Elif Merve KURT TUNAGUR
Sakarya Tıp Dergisi - 2026;16(1):8-18
Objective: Cannabis use disorder (CUD) is increasingly prevalent and often co-occurs with psychiatric and legal complications. While cross-sectional associations between CUD and mental illness are well-documented, longitudinal data on the clinical and forensic trajectories of affected individuals remain limited, particularly in real-world settings. Methods: This naturalistic follow-up study tracked 51 male patients diagnosed with CUD over a five-year period. Data were collected via structured telephone interviews and hospital records, assessing substance use patterns, psychiatric diagnoses, Alcohol and Substance Addiction Treatment Center (AMATEM) admissions, and legal outcomes. Psychiatric comorbidities were evaluated using medical records, and substance use severity was assessed using the Addiction Profile Index (API). Results: Over five years, 82.4% of participants continued substance use, with synthetic cannabinoids being the most frequently used substance (76.5%). More than half (64.7%) developed a psychiatric diagnosis, most commonly depression and anxiety. Synthetic cannabinoid use was significantly different in individuals with psychiatric comorbidity (p = .033).
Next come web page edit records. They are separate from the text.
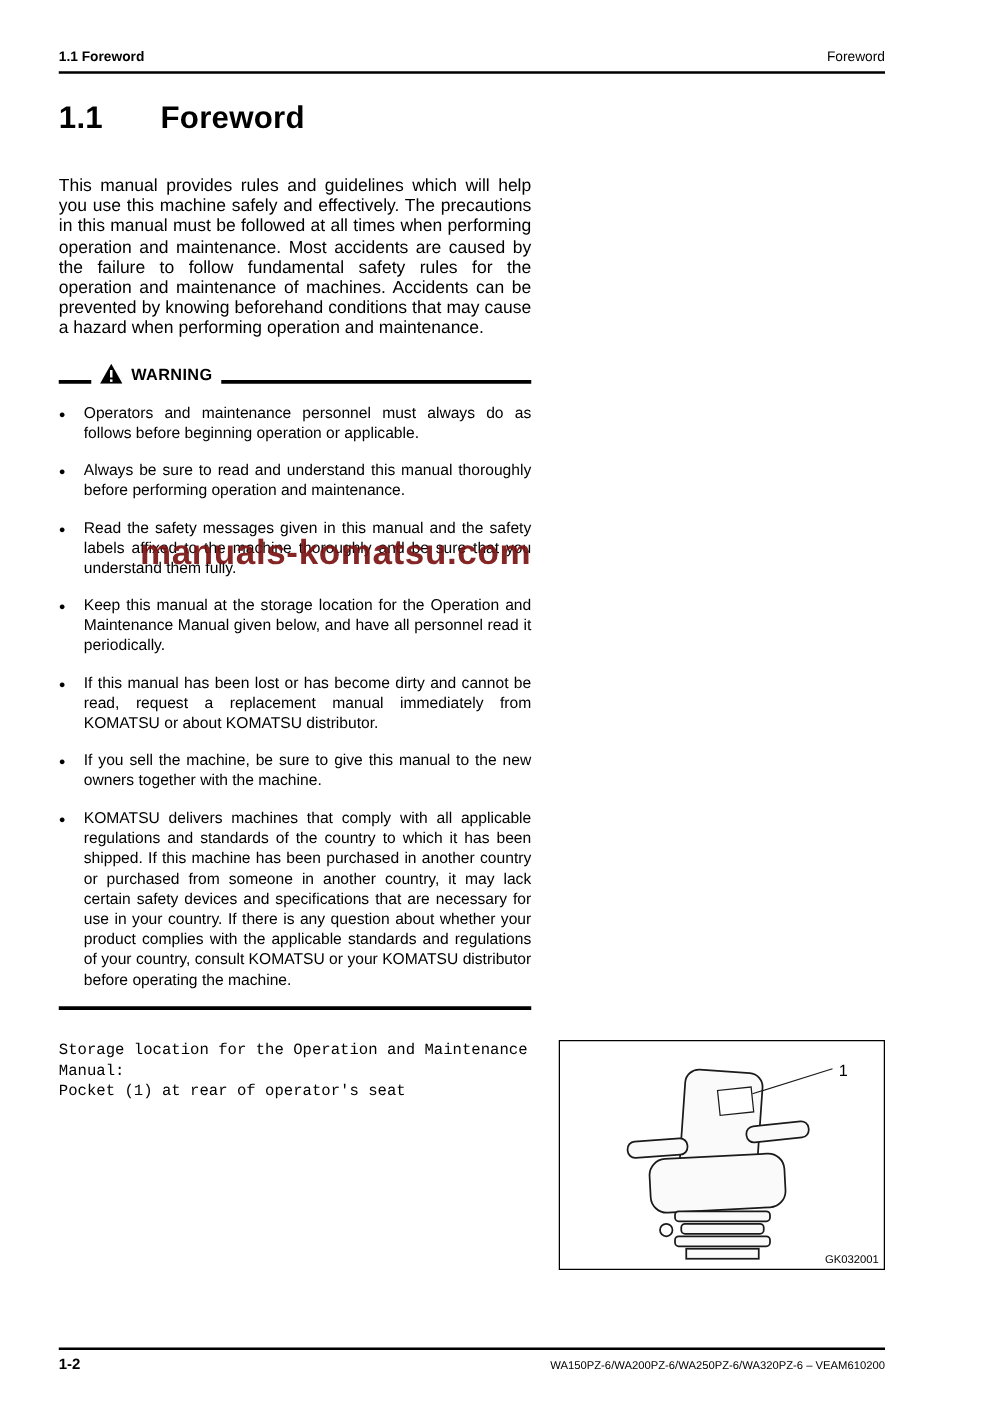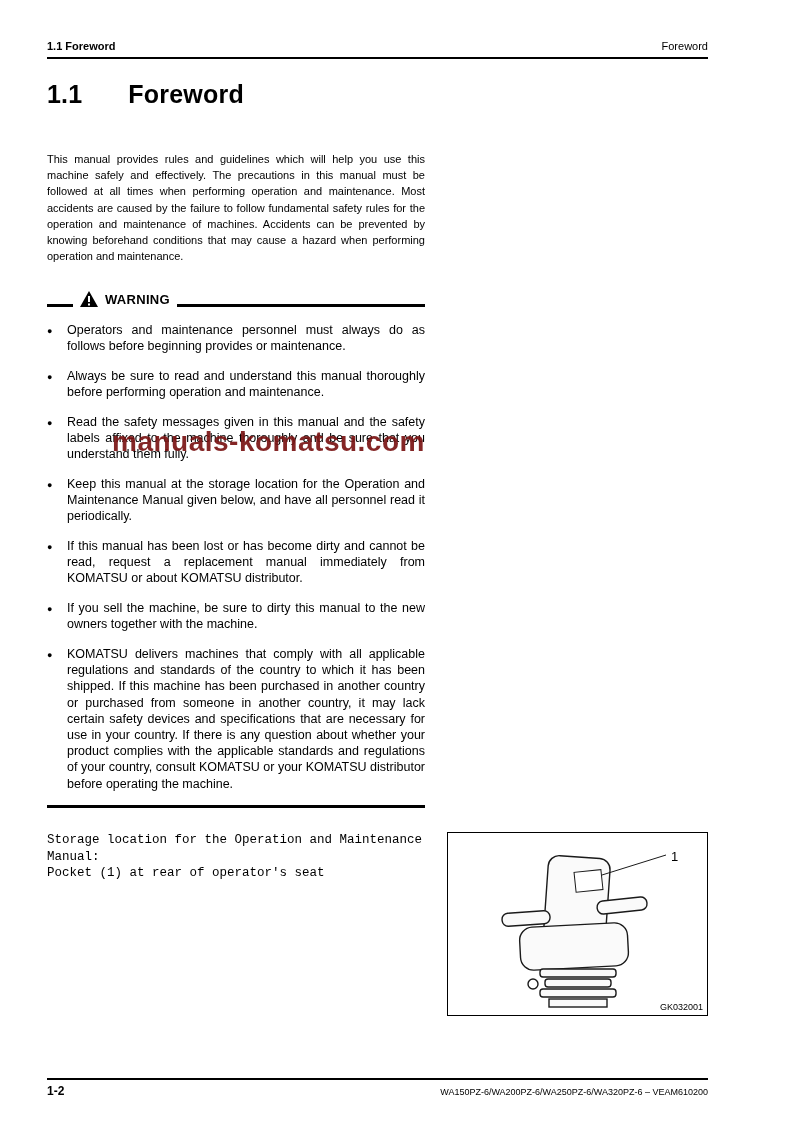--- a/index.html
+++ b/index.html
@@ -32,8 +32,8 @@
 
   
   .intro {
-    position:absolute; left:47px; top:151px; width:378px;
-    font-size:11px; line-height:16.2px; text-align:justify;
+    position:absolute; left:47px; top:140px; width:378px;
+    font-size:14px; line-height:16.2px; text-align:justify;
   }
 
   

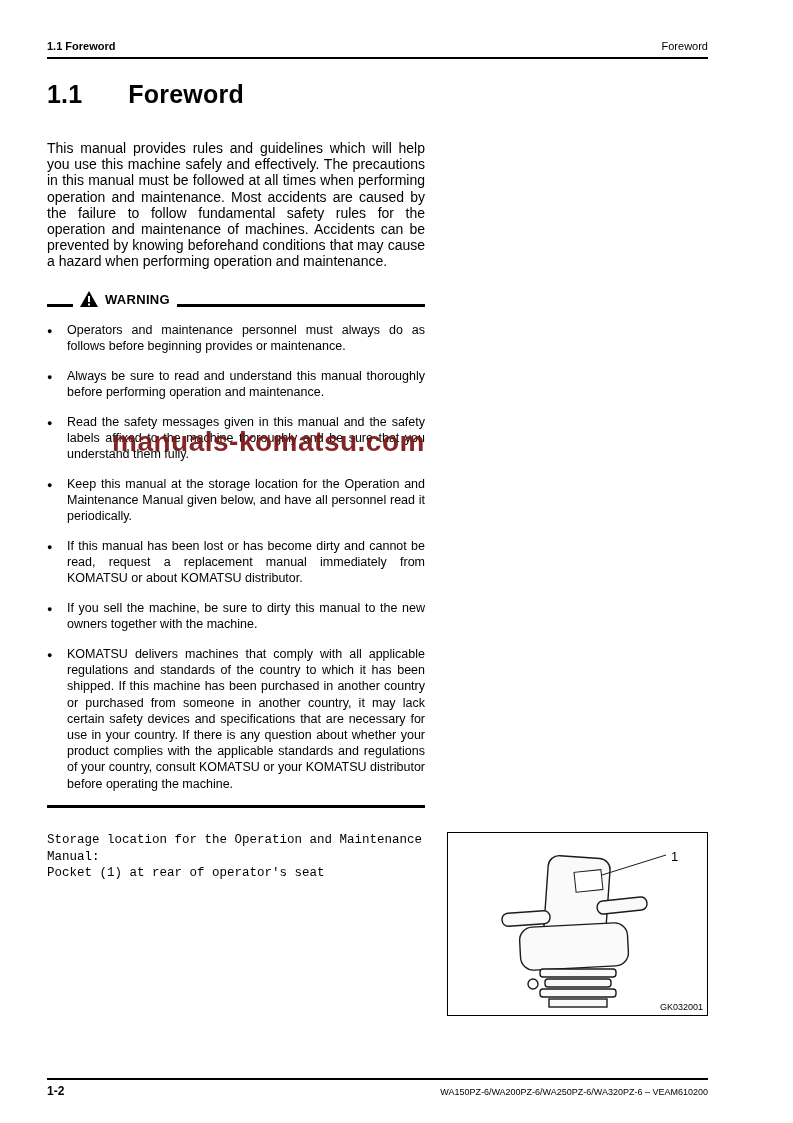--- a/index.html
+++ b/index.html
@@ -124,7 +124,7 @@
 
     <div class="bullet">
       <span class="dot">●</span>
-      <span class="txt">Operators and maintenance personnel must always do as follows before beginning provides or maintenance.</span>
+      <span class="txt">Operators and maintenance personnel must always do as follows before beginning operation or applicable.</span>
     </div>
     <div class="bullet">
       <span class="dot">●</span>

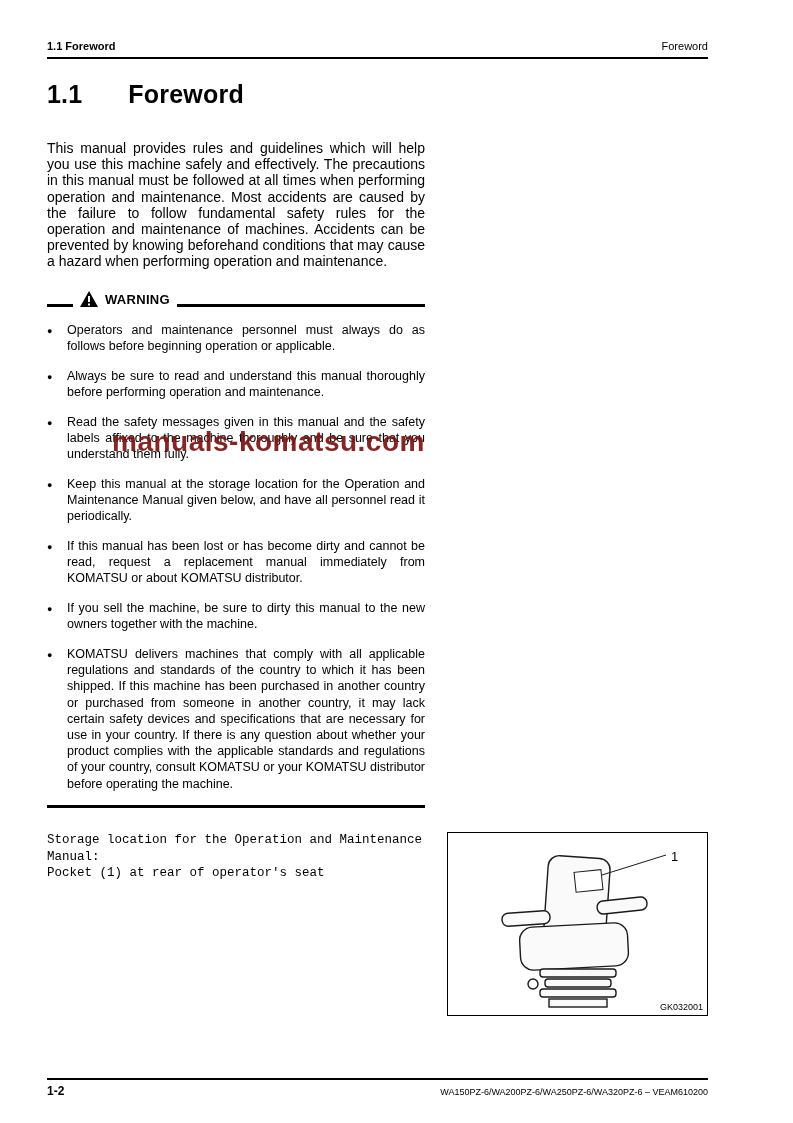--- a/index.html
+++ b/index.html
@@ -144,7 +144,7 @@
     </div>
     <div class="bullet">
       <span class="dot">●</span>
-      <span class="txt">If you sell the machine, be sure to dirty this manual to the new owners together with the machine.</span>
+      <span class="txt">If you sell the machine, be sure to give this manual to the new owners together with the machine.</span>
     </div>
     <div class="bullet">
       <span class="dot">●</span>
AMATEM admissions declined over time but remained higher in patients with psychiatric diagnoses (Year x Diagnosis interaction: F = 2.600, p = .037). Nearly half experienced judicial psychiatric evaluations, and 23.5% had a history of incarceration. Conclusions: CUD is associated with persistent substance use, high rates of psychiatric comorbidity, and substantial legal-system involvement. Synthetic cannabinoids appear to exacerbate psychiatric outcomes. Long-term, integrated interventions are needed to address dual-diagnosis and reduce forensic burden.